Je parle ici au nom des marins et amiraux de l’histoire, humiliés jadis par l’Angleterre au soir de la bataille navale de Trafalgar. Aucun d’entre eux, je veux dire d’entre nous, n’en oublia jamais la blessure. Ne se révolteraient-ils pas si, revenus, ils voyaient cet aplatissement, cet avachissement, ce « lèche-cul » des puissants de ce monde ?

Pendant la Seconde Guerre mondiale, les armées nazies avaient multiplié sur les murs de Paris et des villes de France des phrases en allemand. Et nos collabos disaient qu’il fallait bien que nous apprenions les mots des triomphants. Il faut bien qu’aujourd’hui nous soyons assujettis aux diktats des dominants.

Abêtissons-nous, acceptons, tête baissée, l’humiliation de ce deuxième Trafalgar, où l’armée ennemie est composée de nos concitoyens.


J’ai mis un bonnet rouge au vieux dictionnaire

Le 5 décembre 2013

Michel SERRES


Bloc-notes de décembre 2013

Je tiens d’abord à préciser que j’enseigne aux États-Unis depuis quarante-sept ans et que donc je ne suis pas, et de loin, un ennemi de la langue anglaise. Dont je respecte et admire les littérateurs, poètes, écrivains, savants et philosophes.

Mais il s’agit ici des langues en général.

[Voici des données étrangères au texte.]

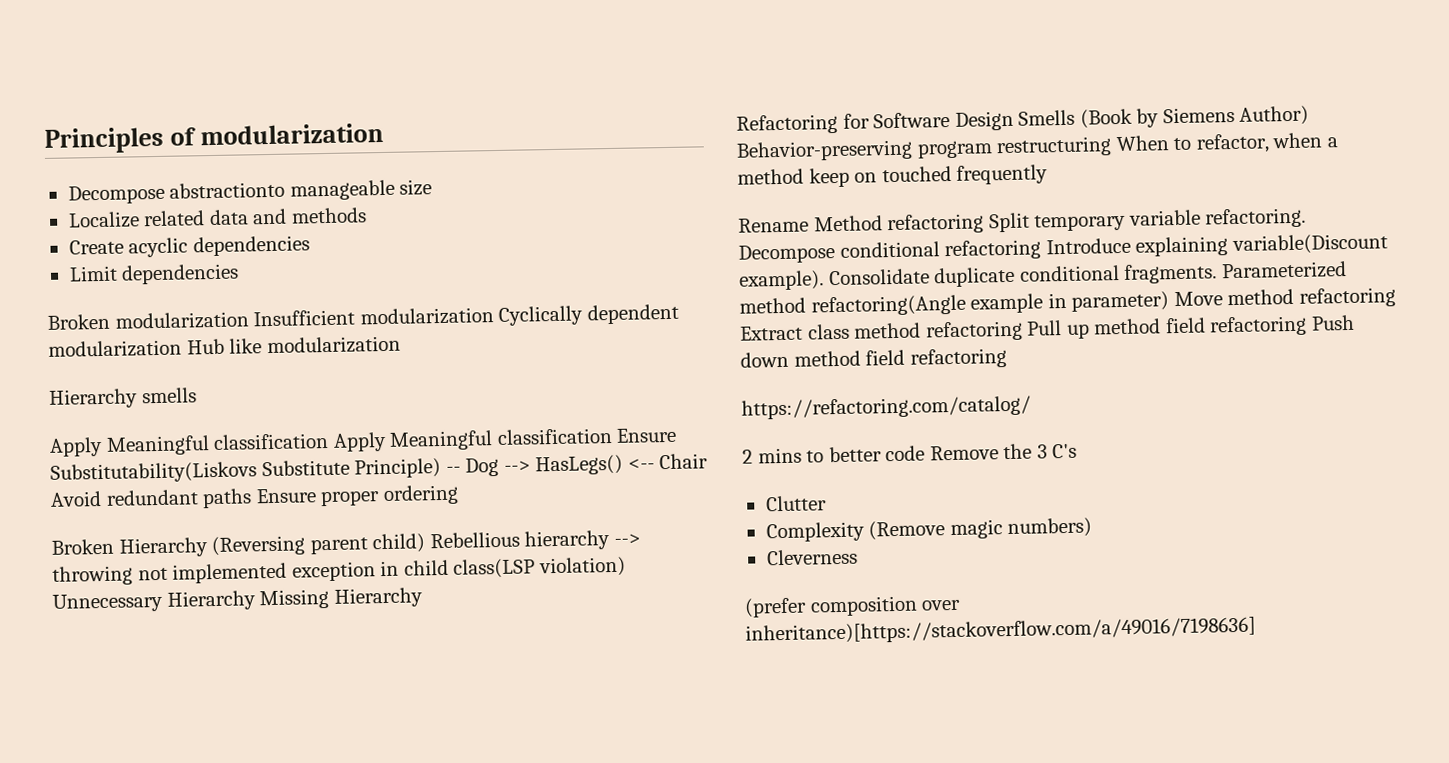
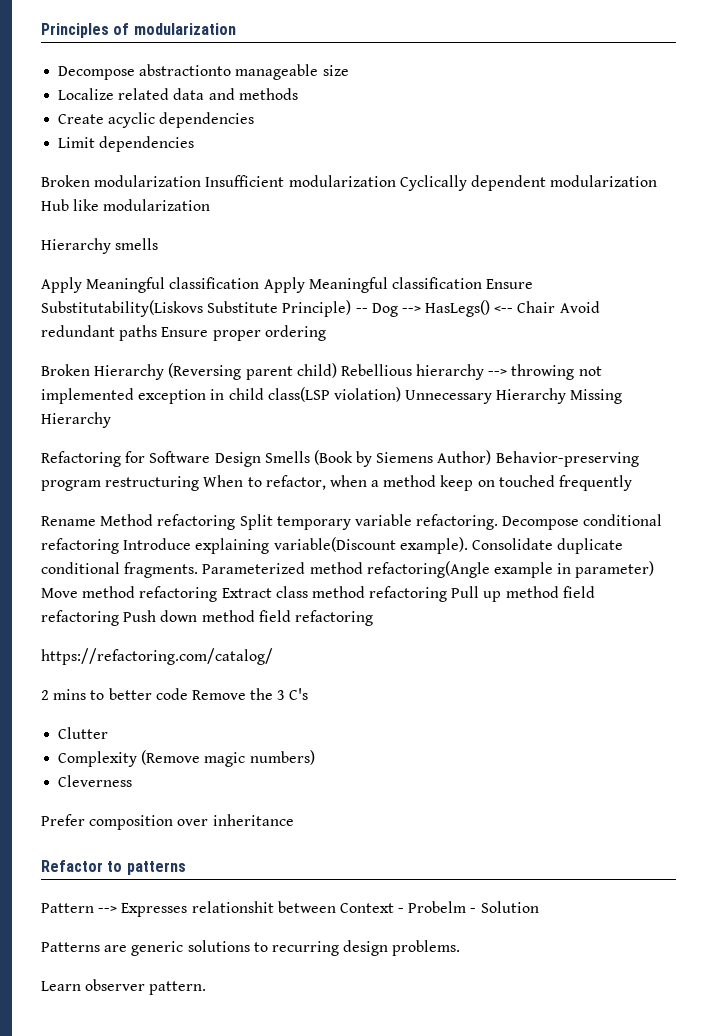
- (prefer composition over inheritance)[https://stackoverflow.com/a/49016/7198636]
+ Prefer composition over inheritance
+ Refactor to patterns
+ Pattern --> Expresses relationshit between Context - Probelm - Solution
+ Patterns are generic solutions to recurring design problems.
+ Learn observer pattern.

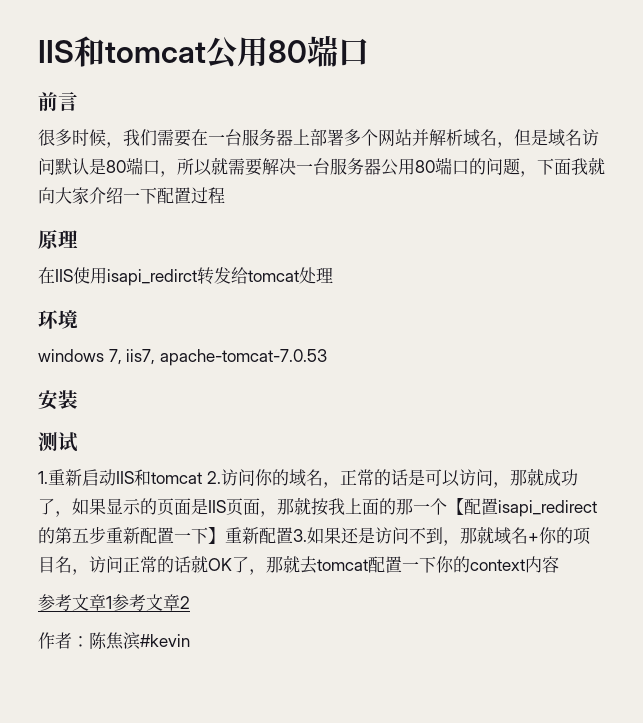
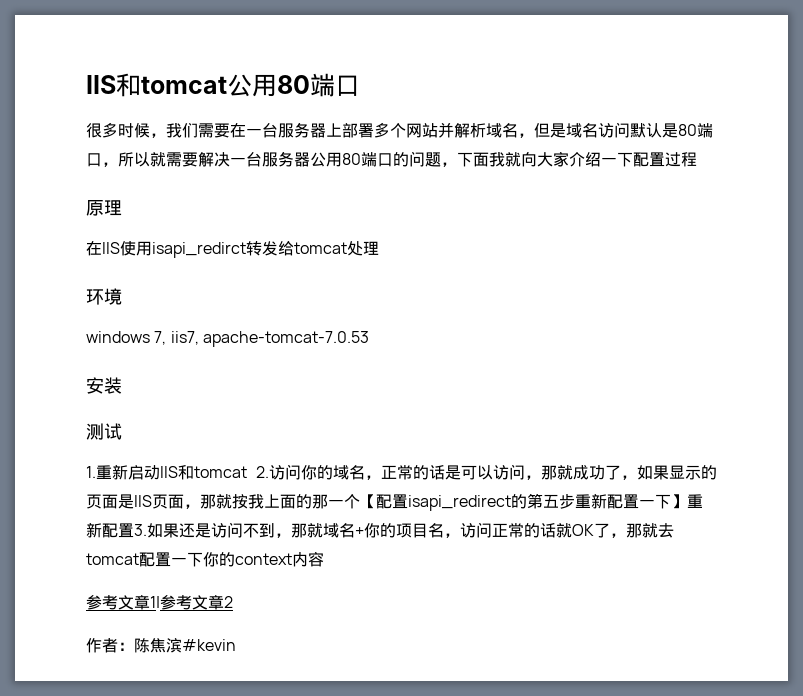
- 前言
- 参考文章1参考文章2
+ 参考文章1|参考文章2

Il existe six mille langues parlées dans le monde, dont plus de la moitié ne jouissent pas encore de l’écriture. Chiffre impressionnant, une langue meurt tous les quinze jours. Les experts pensent qu’en 2100, il n’en restera plus que six cents.

Cette question rejoint celle de la biodiversité. Les espèces vivantes meurent, nos langues suivent cette même destruction.

D’autre part, le monde a toujours ressenti le besoin d’une langue de communication. Dans l’Antiquité, le grec a servi de koinè, c’est-à-dire de langue commune aux marins, aux commerçants et aux savants. Synagogue est un mot grec et non hébreu ; pyramide est un mot grec et non égyptien.



Plus tard, le latin devient, et cela pour des millénaires, la langue universelle du droit, de la science et de la médecine – les travaux mathématiques de Riemann sont encore en latin, et même la thèse de Bergson. Cela dura jusqu’à Vatican II, où l’Église catholique fit retour aux langues vernaculaires ; de sorte qu’au Vatican, aujourd’hui, tout le monde parle anglais.

À l’âge classique, le français joua ce rôle, aujourd’hui l’anglais l’a remplacé. Qui sait si, demain, en raison de la densité ou du poids démographiques, le mandarin ou l’urdu ne prendront pas le relais ?



Mais j’écris le relais : a-i-s ! Tout le monde critique l’enseignement, qu’il faut réformer tant il est mauvais, dit-on, sans s’apercevoir que la fonction pédagogique est aujourd’hui assurée plus par les affiches, la publicité et les médias de tous ordres que par l’école. Comment voulez-vous qu’un instituteur enseigne à ses élèves comment écrire le mot relais, alors que les gosses le voient écrit tous les matins, en passant devant la gare : a-y ?


Et puisque nous sommes à la gare, disons un mot de la décision de la S.N.C.F. de mettre des cours d’anglais à la disposition de ses clients de première classe. Voilà une excellente idée ! Qui deviendra meilleure encore quand sera prise la décision complémentaire de mettre des cours de français à la disposition des voyageurs de seconde classe. Tant il reste vrai que la classe riche ou dominante se distingue des autres, par l’habit, la nourriture et les mœurs, mais aussi et surtout par la langue. Elle parlait latin quand le peuple parlait français : Molière se moque de ce tic chez les juristes et les médecins. Elle parla français quand le peuple rural parlait breton, gallo, alsacien, picard, basque, franco-provençal, catalan ou gascon. À la veille de la guerre que nous n’appellerons plus « guerre de 14 », 51 % des fantassins ne parlaient pas français, mais une langue régionale, de sorte qu’il fallut composer les régiments selon les provinces pour que les combattants se comprennent entre eux.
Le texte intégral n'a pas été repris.